REVIEWING TECHNOLOGY
How many support service associates does it take to send a fax? None – you shouldn’t be sending faxes (or, if you do, it should be from your desktop). Instead, scan it and e-mail it. Take a look at your technology. Do you still have facsimile equipment in place? Do you still have cost recovery terminals on these facsimiles? Examine every piece of technology in your departments and see if it is still being used, whether it is still needed, and whether it can be minimized or eliminated.
 
MONITORING SYSTEM
Many outsourcing companies utilize quarterly review processes through which volumes, service matrix and operational and financial initiatives are formalized. If your outsourcing company or in-house operation is not providing this service, it should be instituted, with an emphasis on the budget and financial review process.
 
COST RECOVERY
Beyond the expense side of budgeting, attending to the revenue side of the support services operation can have an even bigger impact.
 
A few points to consider:
• Has the firm migrated to the print/scan model of cost recovery from the copy/fax model? If not, then you will face some long term challenges with your cost recovery revenue.
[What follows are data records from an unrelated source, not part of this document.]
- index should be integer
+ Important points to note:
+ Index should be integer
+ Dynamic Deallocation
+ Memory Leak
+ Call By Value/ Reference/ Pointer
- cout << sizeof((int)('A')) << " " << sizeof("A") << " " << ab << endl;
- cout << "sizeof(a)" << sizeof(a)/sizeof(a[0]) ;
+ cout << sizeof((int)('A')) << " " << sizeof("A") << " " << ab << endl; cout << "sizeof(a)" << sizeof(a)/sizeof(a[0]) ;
• In the past year, firms have lost approximately 30 percent of their copy cost recovery revenue to print subsequent to rolling out multifunctional printers.
• Approximately 33 percent of firms are charging for prints and scans (55 percent with an international presence) with acceptable realizations.
 
If your firm is electing not to charge for print/scan, then you must develop a “Plan B.” With the decreasing copy cost recovery revenue, more of your support service costs will shift toward overhead expenses. Look at reducing your centralized support services for both labor and equipment, and shift towards a more of an overflow based model.